Sharing data can have many benefits, both Vagen and Ahmed agree. A good example comes from ICRAF research on biofuel species and the so-called Africa Tree Finder app, which was developed with funding from the International Union for Conservation of Nature (IUCN) based on maps of potential natural vegetation in East Africa. The Geoinformatics specialists realized that the map on biofuel species was complementing the Tree Finder map as the data from the former could be used to validate the latter.

Ahmed also sees the potential of saving money if scientists from one project are aware of data collection conducted in other projects and can better coordinate or even supplement data these efforts. “We’d ask them to either share their data with us or even modify their survey a little bit. And this can save a lot of money.”

Example of a Sentinel Landscapes map
Example of a Sentinel Landscapes map

The Geoinformatics researchers are working to connect with scientists outside of ICRAF as well and are working on a number of joint projects with external partners. For example, a collaboration with the University of Pennsylvania is looking at the use and distribution of Croton as a biofuel in Kenya.

“Since ICRAF scientists go out into the field anyway, other organizations and universities could collaborate with them for their research projects and data sharing,” Ahmed says.

Sentinel Landscapes

The Landscape Portal is the official spatial data platform for Sentinel Landscapes project of the CGIAR Research Program on Forests, Trees and Agroforestry (FTA). All datasets generated in the ten Sentinel Landscapes that are currently in the database will over time go up on the Portal, which already holds about 150 unique datasets from these landscapes.

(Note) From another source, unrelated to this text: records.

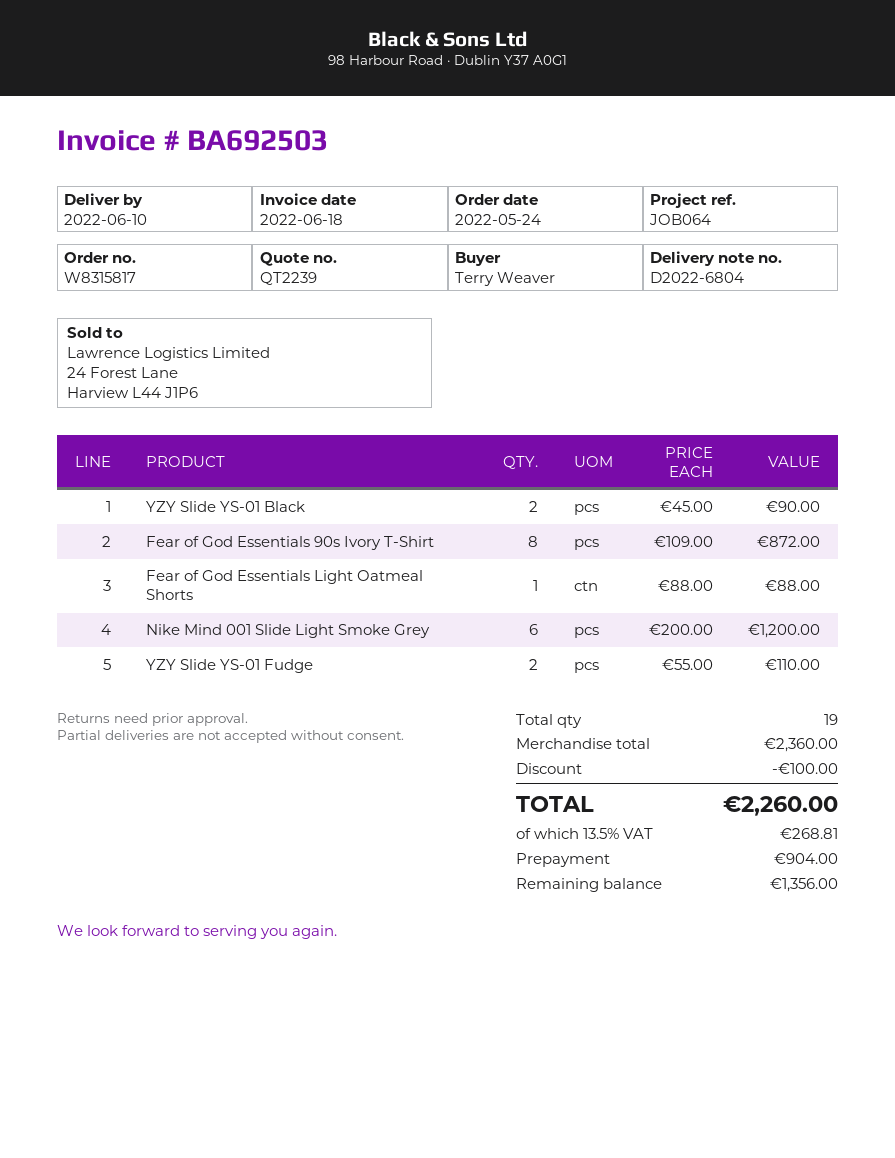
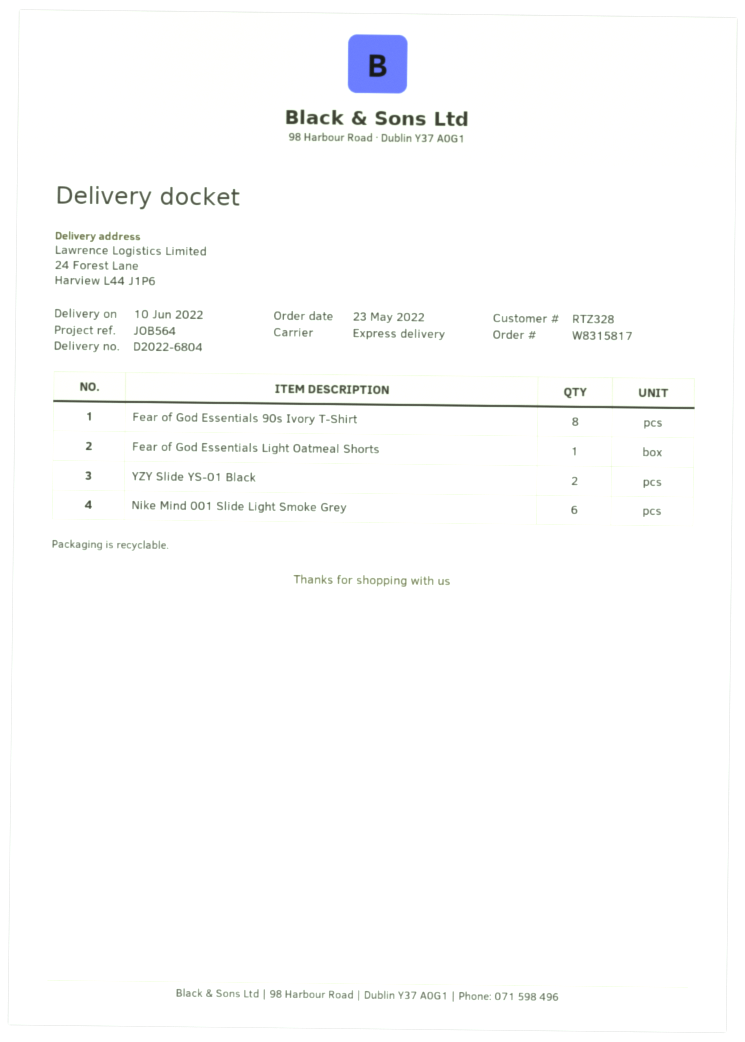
order date: 2022-05-24 -> 2022-05-23
reference: JOB064 -> JOB564
YZY Slide YS-01 Fudge: 2 -> none

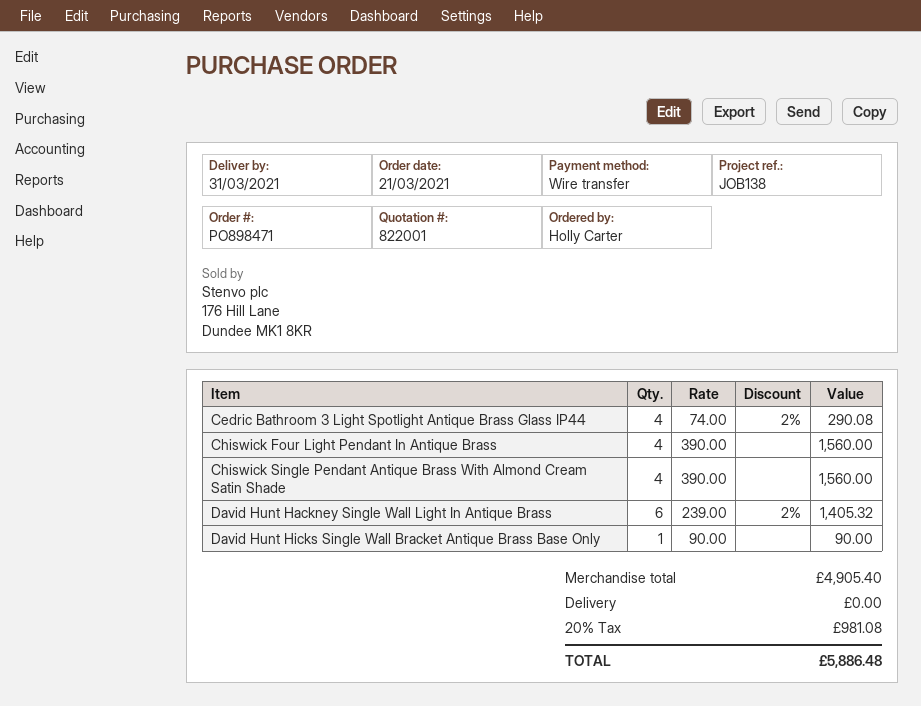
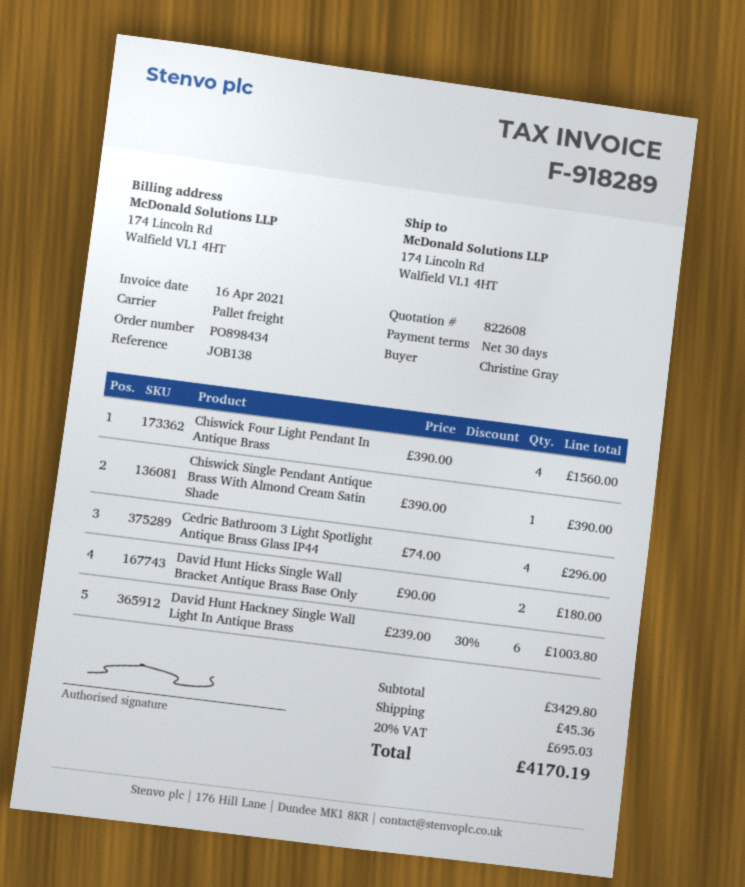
quote number: 822001 -> 822608
order number: PO898471 -> PO898434
ordered by: Holly Carter -> Christine Gray
Cedric Bathroom 3 Light Spotlight Antique Brass Glass IP44: 4 x 74.00 - 2% = 290.08 -> 4 x 74.00 = 296.00
Chiswick Single Pendant Antique Brass With Almond Cream Satin Shade: 4 x 390.00 = 1560.00 -> 1 x 390.00 = 390.00
David Hunt Hackney Single Wall Light In Antique Brass: 6 x 239.00 - 2% = 1405.32 -> 6 x 239.00 - 30% = 1003.80
David Hunt Hicks Single Wall Bracket Antique Brass Base Only: 1 x 90.00 = 90.00 -> 2 x 90.00 = 180.00
subtotal: 4905.40 -> 3429.80
shipping: 0.00 -> 45.36
tax: 20% = 981.08 -> 20% = 695.03
total: 5886.48 -> 4170.19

“Although finalizing the tremendous amount of data generated from the ten Sentinel Landscapes might be slower than we’d hoped for, we are proud that the Landscape Portal is the first of its kind in terms of capturing geographic, biophysical and social data which is a huge achievement already,” says ICRAF’s Deputy Director General Research, Ravi Prabhu.

Coming up

For the Landscape Portal’s next version, the developers have introduced web processing services so that the portal can produce maps according to users’ demand. Those maps will be ready “on the fly” and provide data in real-time. More importantly, the new Landscape Portal will make it easier to browse the layers and find data, Vagen explains, including location-based queries or searches. The Geoinformatics experts have also embedded an open-source modelling statistics platform called R-Statistics into the backend of the Portal. This will allow the Landscape Portal to run advanced statistical models in the back-end for analyses and mapping, and for the creation of Dashboards.

In the next phase that will be launched before the end of the year the Landscape Portal will also be connected with ICRAF’s Central Project Management System. As a consequence, anyone who enters their approved project into this database, which is compulsory, can also automatically also store and tag spatial datasets that are associated with their project on the Landscape Portal.

“The ultimate goal is to be able to create a map that shows where ICRAF is doing what kind of work and what stage it is at,” Ahmed says. “That way, others can take advantage of us being in a certain area to get their surveys done as well.” And this would be any scientist’s dream come true.

The Landscape portal is based on GeoNode, an open source spatial content management platform.